*LISTED RECORDS*
· · · · · · ·

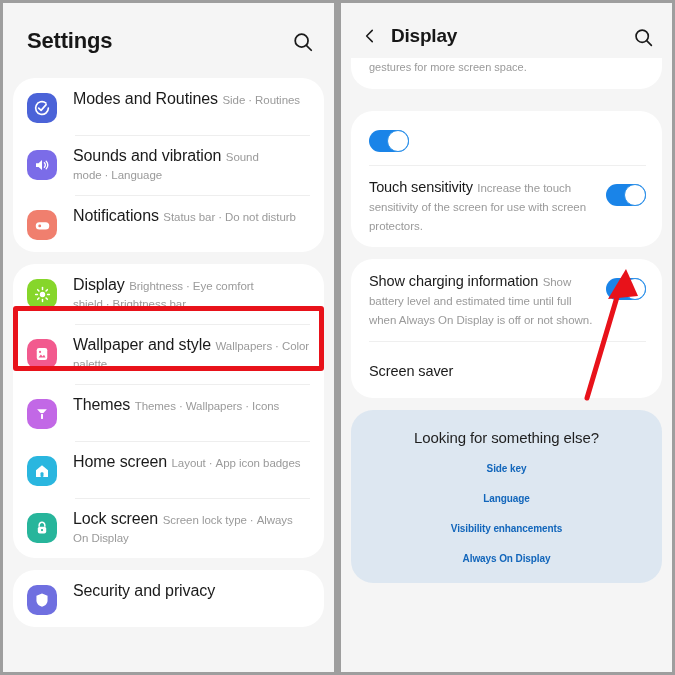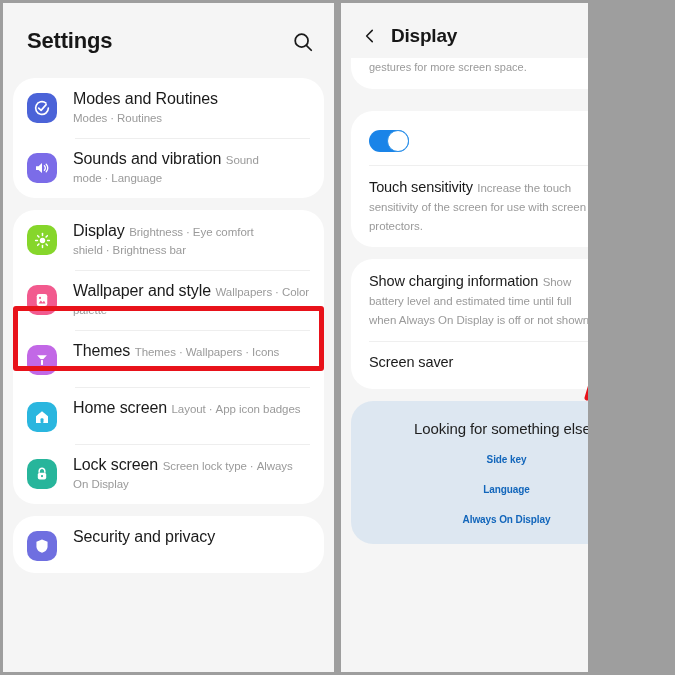"Settings" .screenshot { width: 588px -> 675px }
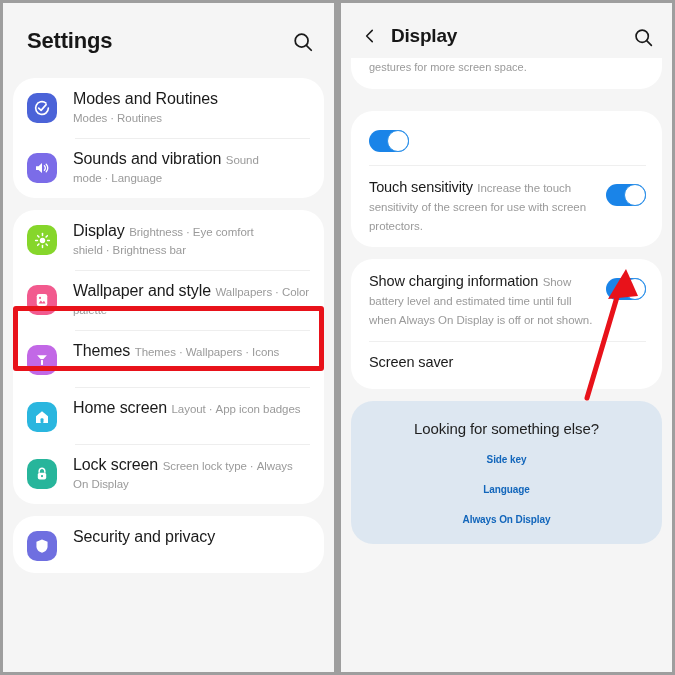"Modes" span { text: Modes -> Side }
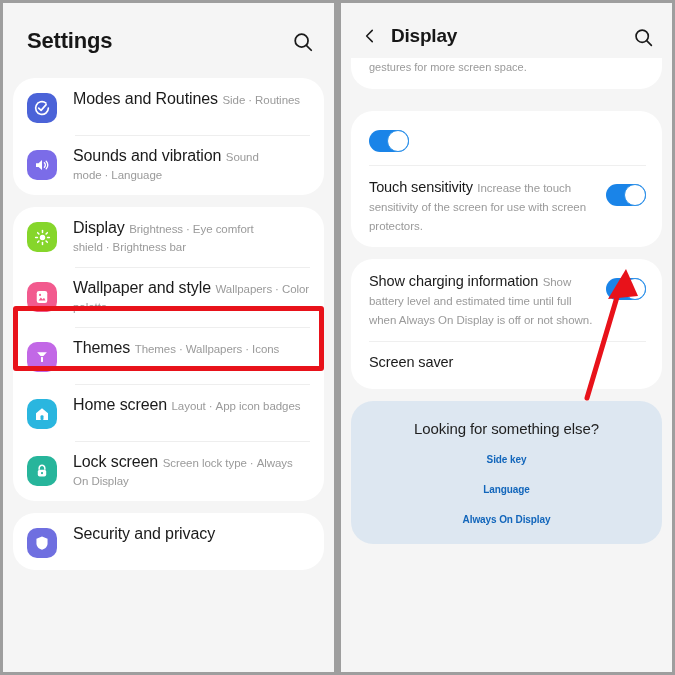"Notifications Status bar · Do" div.row { html: none -> <div> <span> <svg> <rect></rect> <circle></circle> </svg> </span> <span> <span>Notifications</span> <span> <span>Status bar</span><span>·</span><span>Do not disturb</span> </span> </span> </div> }
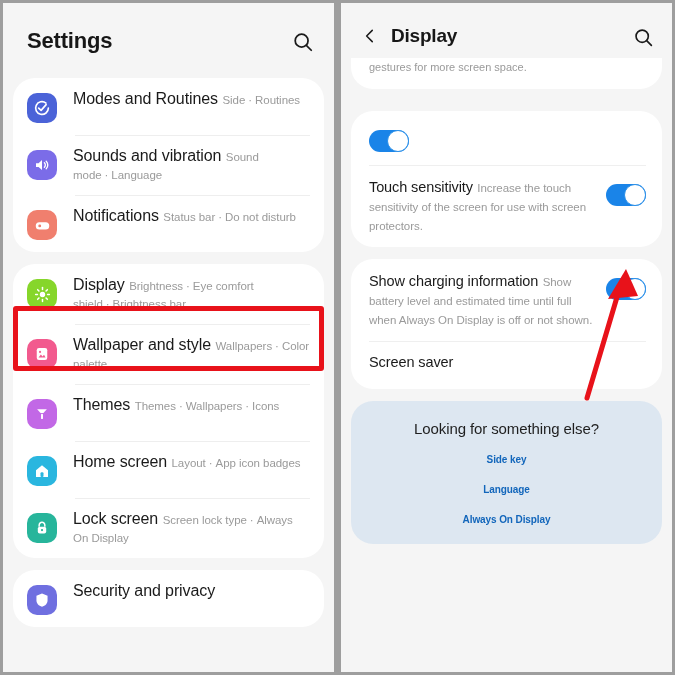"Screen saver" div.srow { padding-top: 12px -> 21px }
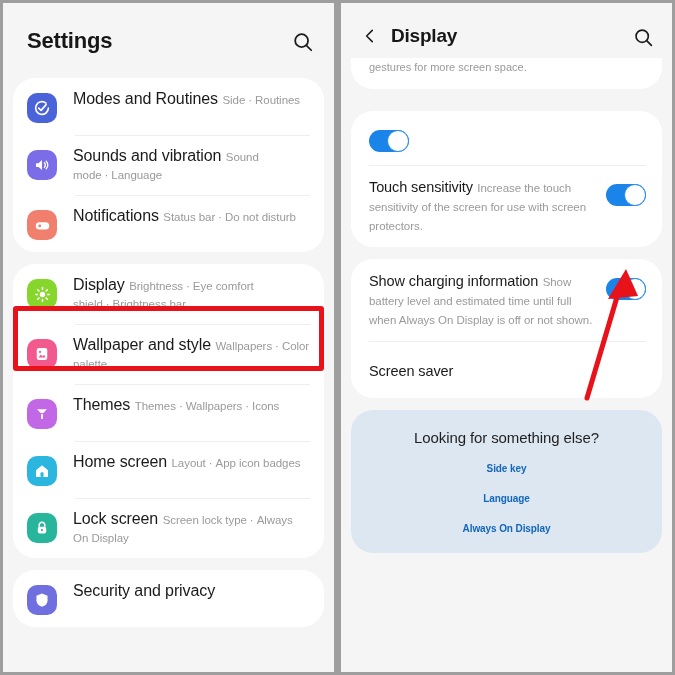"Visibility enhancements" a.lookfor-link { html: none -> <a>Visibility enhancements</a> }
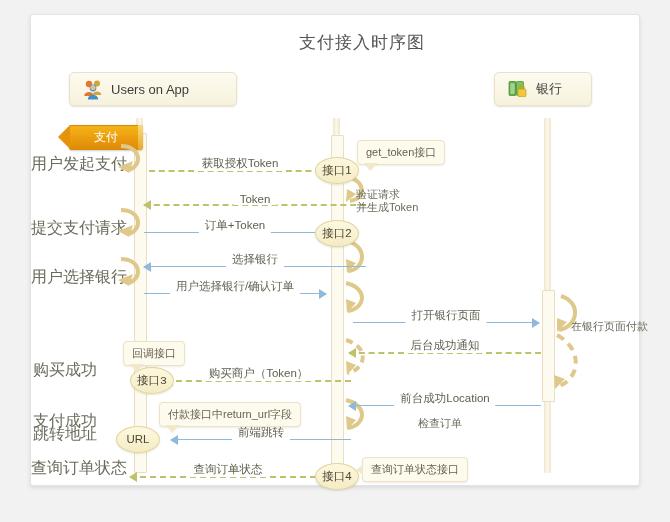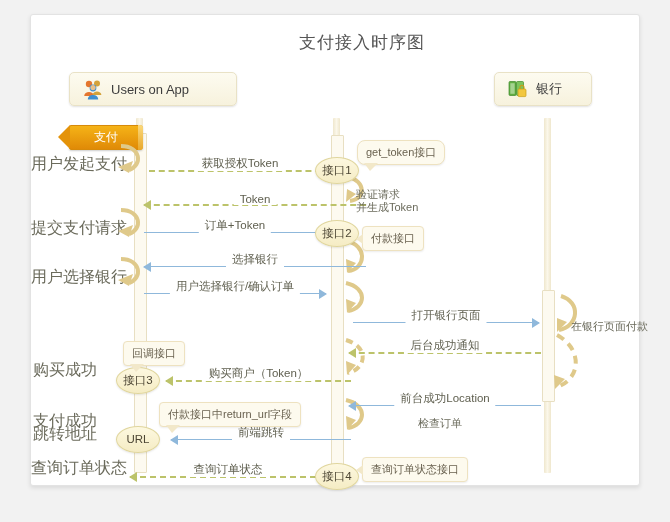"get_token接口" div.callout { border-radius: 8px -> none }
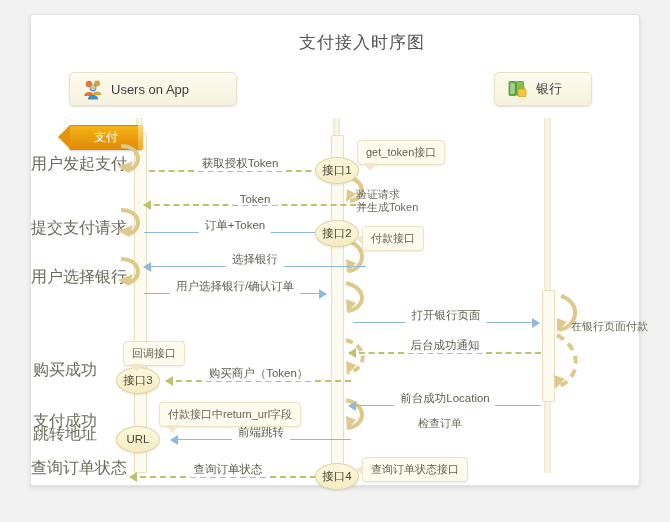"付款接口" div.callout { html: <div>付款接口</div> -> none }
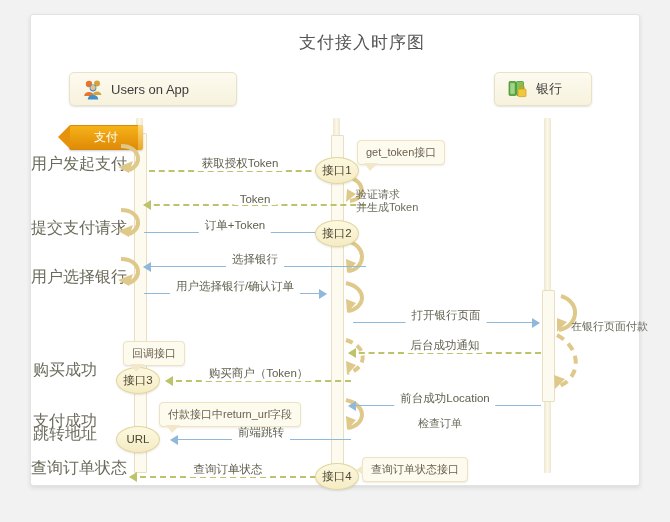"接口3" div.node { font-family: none -> Liberation Mono, monospace; left: 85px -> 99px }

· · · · · · ·

*REQUIRED WORK*
Go back to the listing above and reproduce, exactly, the stretch from the line bearing "text: Modes ->" through the line bearing "none -> <a>Visibility", without its pictures.

*SOLUTION*
"Modes" span { text: Modes -> Side }
"Notifications Status bar · Do" div.row { html: none -> <div> <span> <svg> <rect></rect> <circle></circle> </svg> </span> <span> <span>Notifications</span> <span> <span>Status bar</span><span>·</span><span>Do not disturb</span> </span> </span> </div> }
"Screen saver" div.srow { padding-top: 12px -> 21px }
"Visibility enhancements" a.lookfor-link { html: none -> <a>Visibility enhancements</a> }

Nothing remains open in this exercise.